* INFORMATION SUPPLIED:
####################

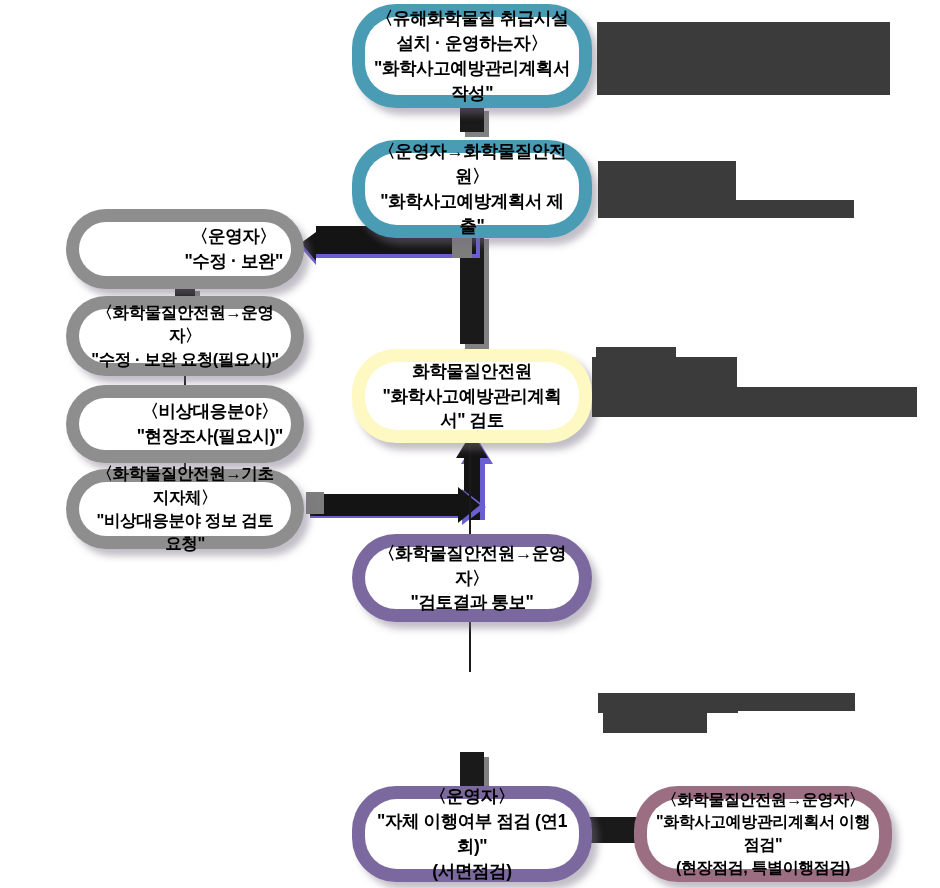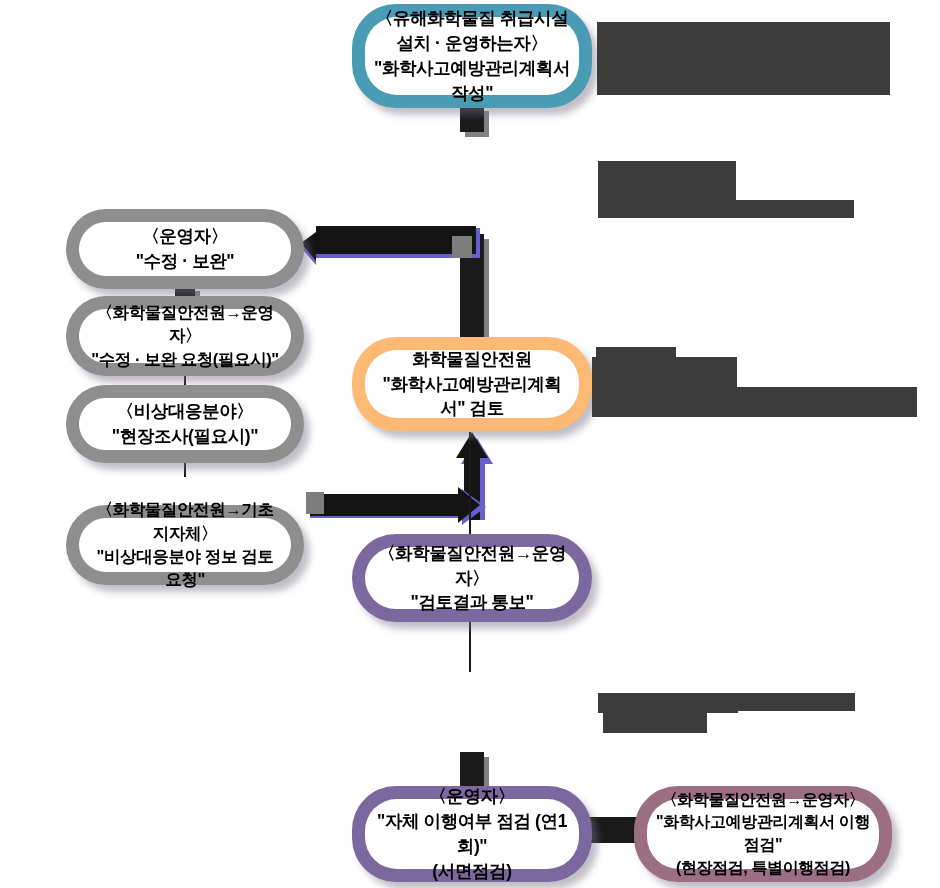--- a/index.html
+++ b/index.html
@@ -42,7 +42,7 @@
       radial-gradient(120% 140% at 50% 42%, #ffffff 0%, #ffffff 55%, #f2f0f4 80%, #e6e3ea 100%);
     display: flex;
     align-items: center;
-    justify-content: center;
+    justify-content: flex-end;
     text-align: center;
   }
   .node .label {

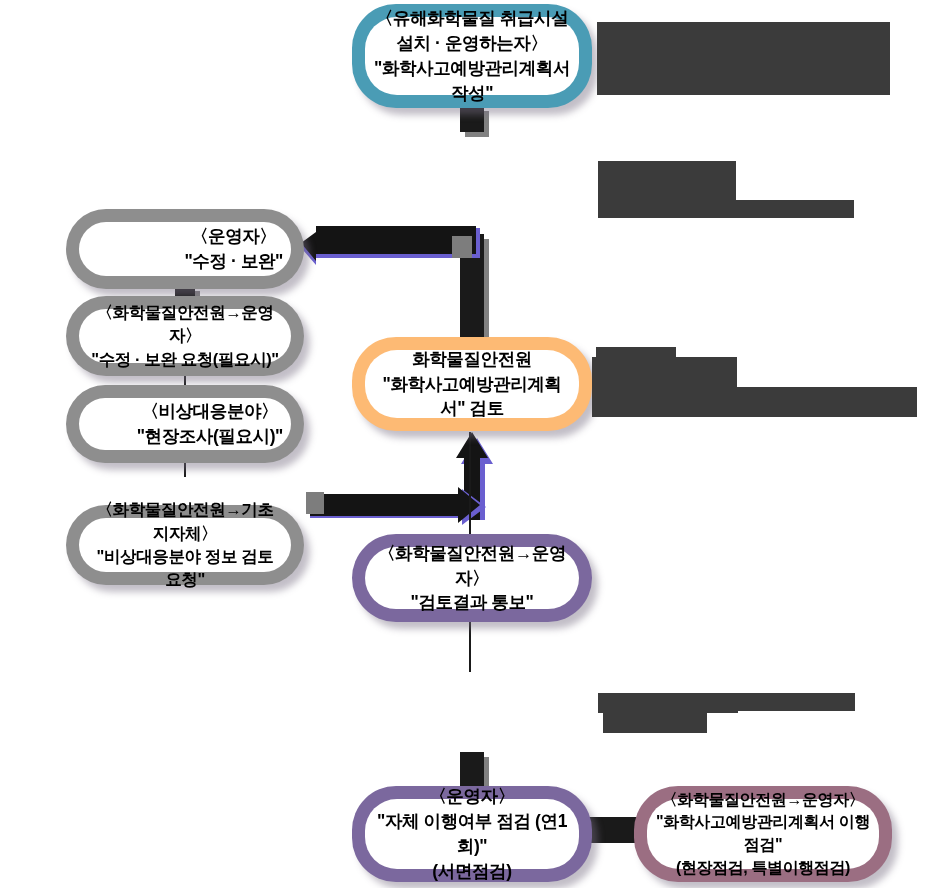--- a/index.html
+++ b/index.html
@@ -136,6 +136,12 @@
     </div>
   </div>
 
+  <div class="node ring-teal" style="left:352px; top:140px; width:240px; height:98px;">
+    <div class="inner">
+      <div class="label">〈운영자→화학물질안전원〉
+"화학사고예방계획서 제출"</div>
+    </div>
+  </div>
 
   <div class="node ring-blue" style="left:352px; top:337px; width:240px; height:94px;">
     <div class="inner">

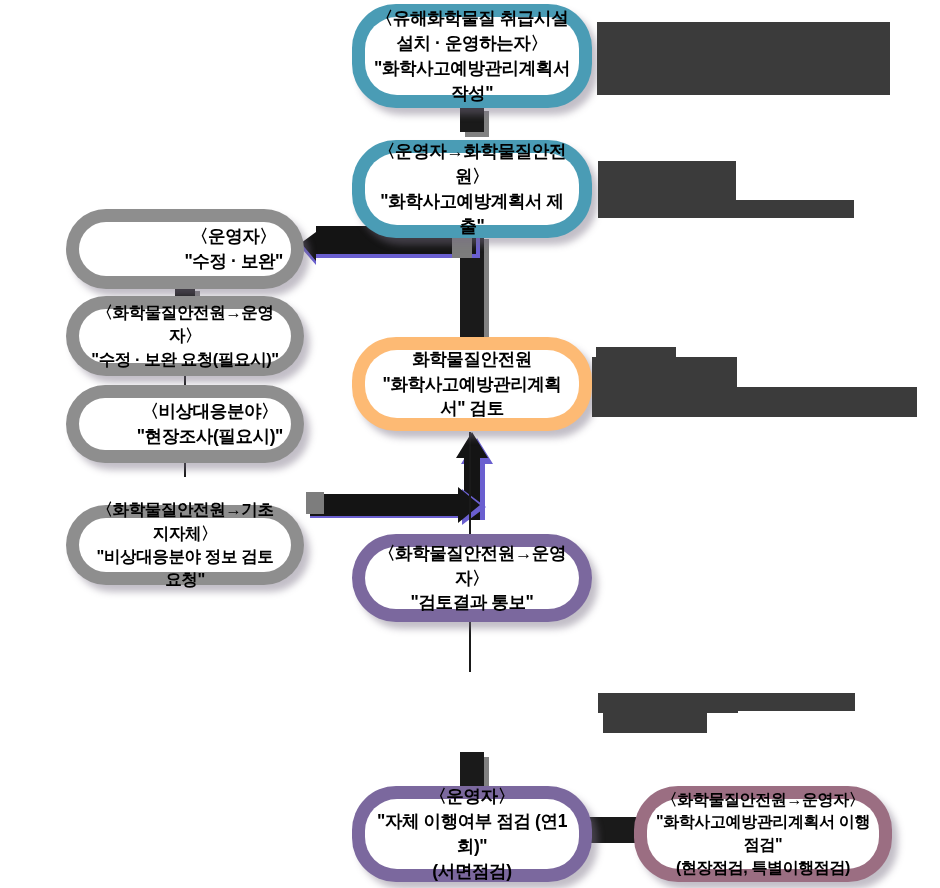--- a/index.html
+++ b/index.html
@@ -57,7 +57,7 @@
 
   
   .ring-teal   { background: #4a9cb5; }
-  .ring-blue   { background: #fdba74; }
+  .ring-blue   { background: #fef9c3; margin-top: 12px; }
   .ring-purple { background: #7b689e; }
   .ring-gray   { background: #8e8e8e; }
   .ring-mauve  { background: #9b6e82; }

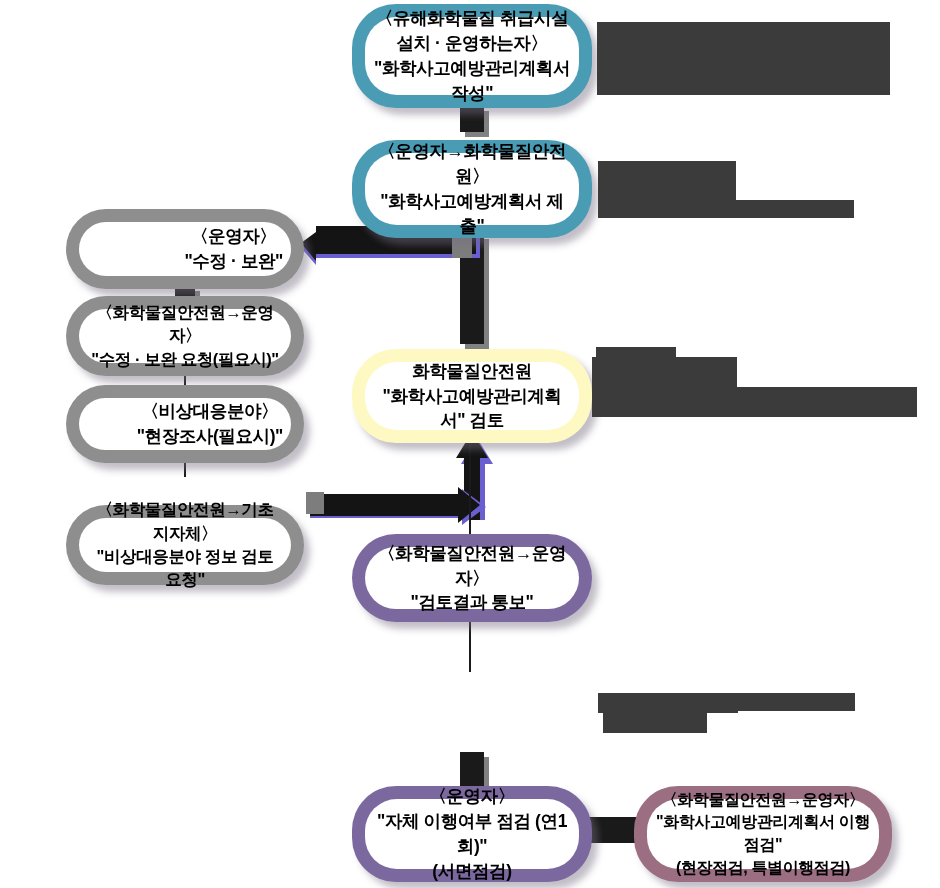--- a/index.html
+++ b/index.html
@@ -195,7 +195,7 @@
     </div>
   </div>
 
-  <div class="node ring-gray" style="left:66px; top:469px; width:238px; height:80px;margin-top:36px;">
+  <div class="node ring-gray" style="left:66px; top:469px; width:238px; height:80px;">
     <div class="inner">
       <div class="label" style="font-size:16.5px;">〈화학물질안전원→기초 지자체〉
 "비상대응분야 정보 검토 요청"</div>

####################

* EXERCISE OBJECTIVE: One number is the full answer: how many lines of the records include the string "margin".

* SOLVED EXERCISE: 2